▸ Activity:
Restrict the output to the lines below starting at the one that contains "- Some Information" and ending at the one that contains "Accessing information follow", and restate them word for word, both ends included.

▸ Input records:
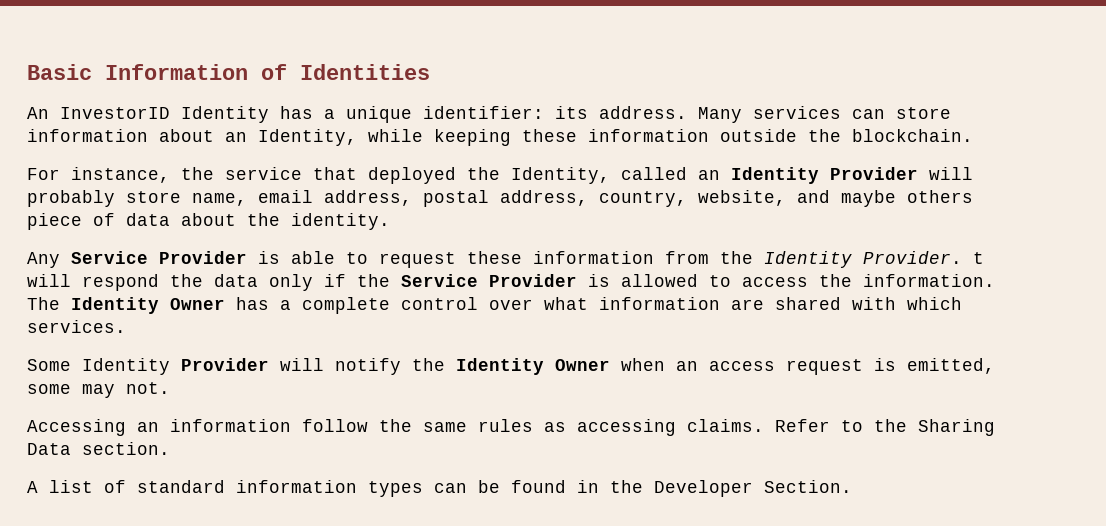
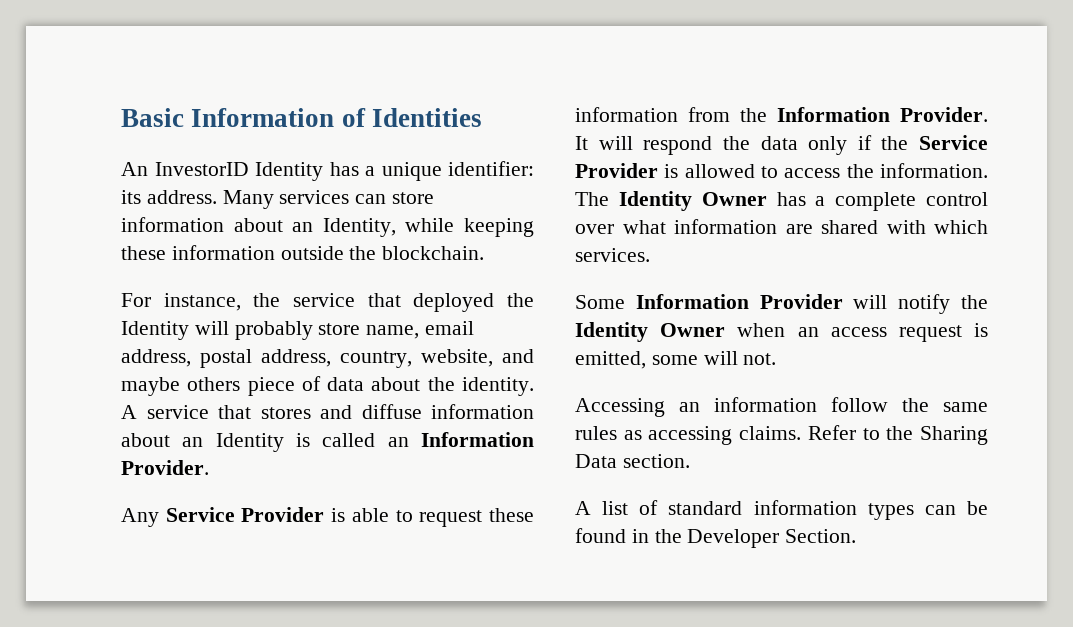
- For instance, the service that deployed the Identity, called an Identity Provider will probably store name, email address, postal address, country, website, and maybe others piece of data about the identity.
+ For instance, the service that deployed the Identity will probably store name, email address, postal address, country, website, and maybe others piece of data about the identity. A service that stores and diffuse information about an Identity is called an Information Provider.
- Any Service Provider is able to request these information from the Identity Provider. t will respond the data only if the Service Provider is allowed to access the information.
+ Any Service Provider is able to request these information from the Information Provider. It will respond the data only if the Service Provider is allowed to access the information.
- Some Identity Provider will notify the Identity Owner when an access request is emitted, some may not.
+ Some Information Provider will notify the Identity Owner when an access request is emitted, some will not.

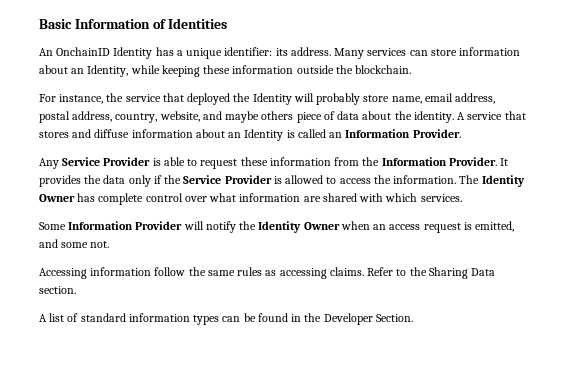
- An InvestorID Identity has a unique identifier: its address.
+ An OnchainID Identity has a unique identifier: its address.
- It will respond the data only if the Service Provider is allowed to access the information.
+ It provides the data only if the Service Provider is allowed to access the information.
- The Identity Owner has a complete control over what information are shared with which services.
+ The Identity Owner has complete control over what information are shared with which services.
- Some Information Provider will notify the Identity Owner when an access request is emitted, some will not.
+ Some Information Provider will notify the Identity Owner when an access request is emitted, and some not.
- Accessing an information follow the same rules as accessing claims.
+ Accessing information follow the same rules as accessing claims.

...

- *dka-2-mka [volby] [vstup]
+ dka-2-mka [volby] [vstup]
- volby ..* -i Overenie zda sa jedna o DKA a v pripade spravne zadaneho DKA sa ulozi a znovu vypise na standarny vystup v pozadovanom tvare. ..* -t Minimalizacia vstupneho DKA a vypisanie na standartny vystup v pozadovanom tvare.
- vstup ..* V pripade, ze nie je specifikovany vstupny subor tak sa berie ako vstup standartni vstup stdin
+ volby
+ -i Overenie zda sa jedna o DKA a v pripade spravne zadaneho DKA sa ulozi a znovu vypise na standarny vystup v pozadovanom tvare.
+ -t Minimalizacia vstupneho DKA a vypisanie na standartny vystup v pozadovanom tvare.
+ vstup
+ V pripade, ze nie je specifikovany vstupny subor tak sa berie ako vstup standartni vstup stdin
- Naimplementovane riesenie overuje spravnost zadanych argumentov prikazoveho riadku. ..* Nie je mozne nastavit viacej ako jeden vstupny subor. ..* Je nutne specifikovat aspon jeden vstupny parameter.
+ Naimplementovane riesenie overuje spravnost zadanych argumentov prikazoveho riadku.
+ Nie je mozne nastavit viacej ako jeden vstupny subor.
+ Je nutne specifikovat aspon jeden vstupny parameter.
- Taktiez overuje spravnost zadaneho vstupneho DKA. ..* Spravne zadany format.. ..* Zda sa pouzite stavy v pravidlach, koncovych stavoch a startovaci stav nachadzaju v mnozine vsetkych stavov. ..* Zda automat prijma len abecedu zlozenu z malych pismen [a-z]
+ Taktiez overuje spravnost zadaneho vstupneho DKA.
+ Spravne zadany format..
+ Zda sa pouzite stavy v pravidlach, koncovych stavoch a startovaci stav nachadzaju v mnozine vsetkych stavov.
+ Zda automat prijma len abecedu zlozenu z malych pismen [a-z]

==

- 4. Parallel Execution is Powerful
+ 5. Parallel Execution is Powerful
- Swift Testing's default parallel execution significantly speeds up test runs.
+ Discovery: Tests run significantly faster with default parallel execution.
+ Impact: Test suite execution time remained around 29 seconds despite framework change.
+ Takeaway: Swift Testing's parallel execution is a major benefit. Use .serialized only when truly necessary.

▸ Solution for this exercise:
- Some Information Provider will notify the Identity Owner when an access request is emitted, some will not.
+ Some Information Provider will notify the Identity Owner when an access request is emitted, and some not.
- Accessing an information follow the same rules as accessing claims.
+ Accessing information follow the same rules as accessing claims.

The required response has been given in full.